27/04/2018, ENS (bâtiment Jaurès), salle Paul Langevin

Dans le cadre du séminaire D’Elio A. de Nebrija à Paul Perny : exemples de transfert culturel à travers les dictionnaires sur trois continents, séance de 14h30 à 16h30 à l’ENS (bâtiment Jaurès), salle Paul Langevin

Séance avec Richard Walter (ITEM)

Dans cette quatrième et dernière séance nous allons nous pencher sur l’ouvrage sinologique d’un missionnaire français du XIXe siècle, Paul Perny. Il s’agit d’un auteur prolifique et polémique du XIXe siècle qui est tombé presque complètement dans l’oubli au XXe siècle. Perny est aussi, en quelque sorte, le dernier maillon qui marque la fin de la tradition sinologique missionnaire française en Chine et le début et la consolidation de la sinologie académique en France.

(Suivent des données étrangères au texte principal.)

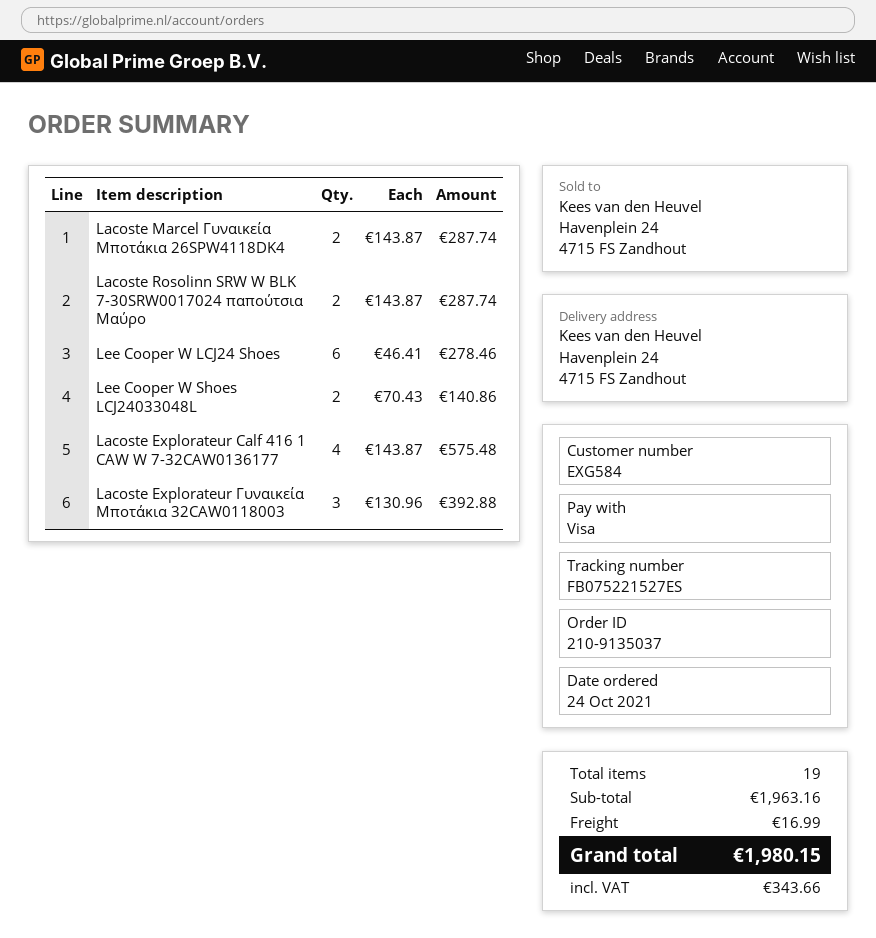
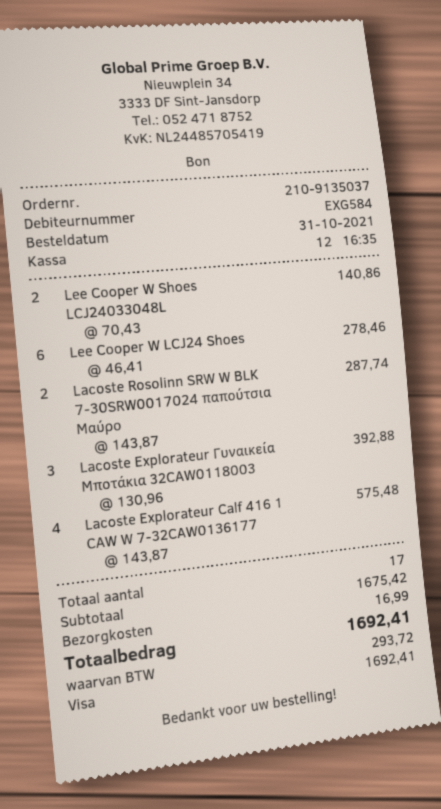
order date: 2021-10-24 -> 2021-10-31
Lacoste Marcel Γυναικεία Μποτάκια 26SPW4118DK4: 2 x 143.87 = 287.74 -> none
total quantity: 19 -> 17
subtotal: 1963.16 -> 1675.42
tax: 343.66 -> 293.72
total: 1980.15 -> 1692.41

Parmi les publications de cet auteur, on peut distinguer l’ensemble consacré à l’apprentissage de la langue chinoise : le Vocabularium latino-Sinicum (1861) et le Dictionnaire français-latin-chinois de la langue mandarine parlée (1869), l’Appendice du Dictionnaire français-latin-chinois de la langue mandarine parlée (1872). Il faut souligner que l’œuvre de Perny ne se limite pas à la publication de ces ouvrages et se complète par la publication de la Grammaire de la langue chinoise orale et écrite Vol. 1 (1873), Vol. 2 (1876), la compilation et publication, en 1869, d’un livre de proverbes, Proverbes chinois recueillis et mis en ordre, ainsi que par la publication, en 1872, de Dialogues chinois – latin. Traduits mot à mot avec la prononciation accentuée.

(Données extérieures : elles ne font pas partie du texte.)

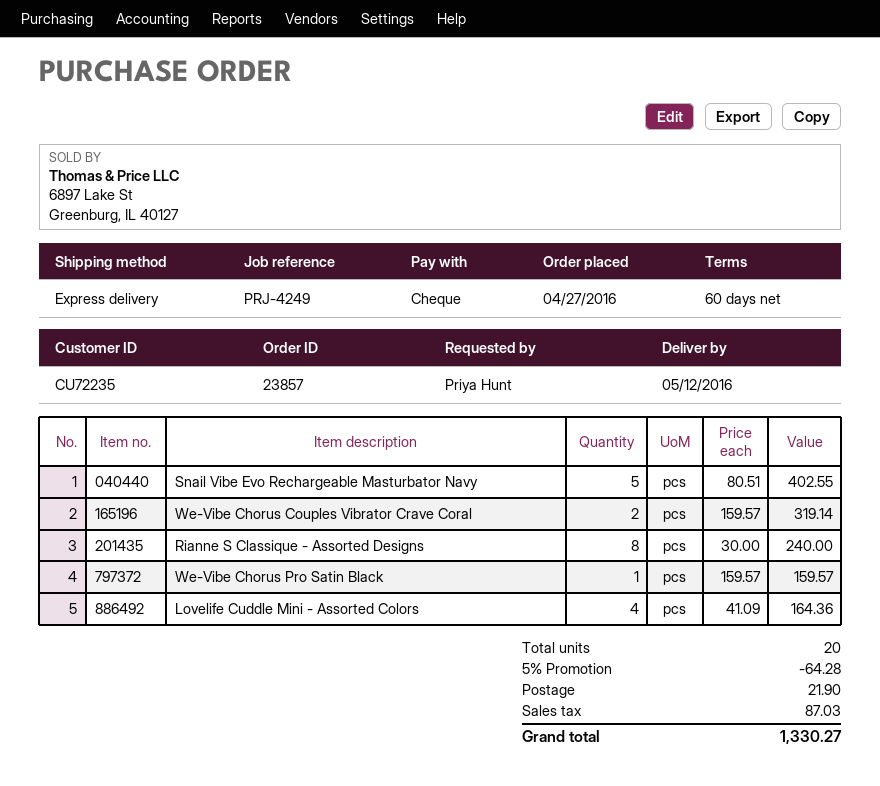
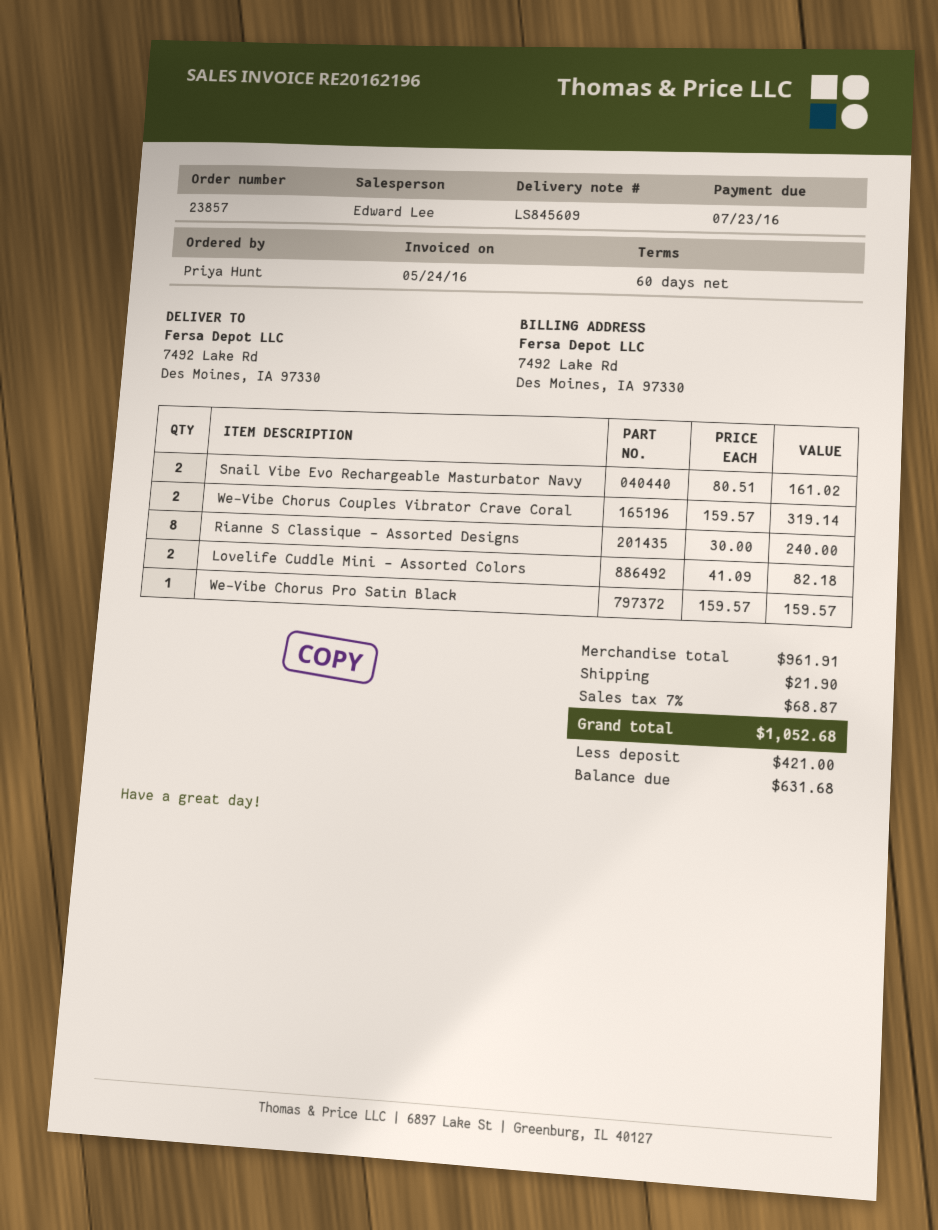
Snail Vibe Evo Rechargeable Masturbator Navy: 5 x 80.51 = 402.55 -> 2 x 80.51 = 161.02
Lovelife Cuddle Mini - Assorted Colors: 4 x 41.09 = 164.36 -> 2 x 41.09 = 82.18
discount: 5% = 64.28 -> none
tax: 87.03 -> 68.87
total: 1330.27 -> 1052.68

Pour préserver le patrimoine documentaire lié à l’œuvre et à la vie de Paul Perny, ainsi que pour retracer la construction de son œuvre didactique et lexicographique, nous avons entrepris la réalisation d’un projet numérique d’édition et d’archivage des avant-textes de cet auteur à travers la constitution d’un dossier génétique. Nous finirons donc ce séminaire en exposant ce projet numérique qui est toujours en cours de réalisation et qui vise à mieux comprendre la genèse de l’œuvre de Perny, et, en particulier, de ses deux dictionnaires et de sa grammaire.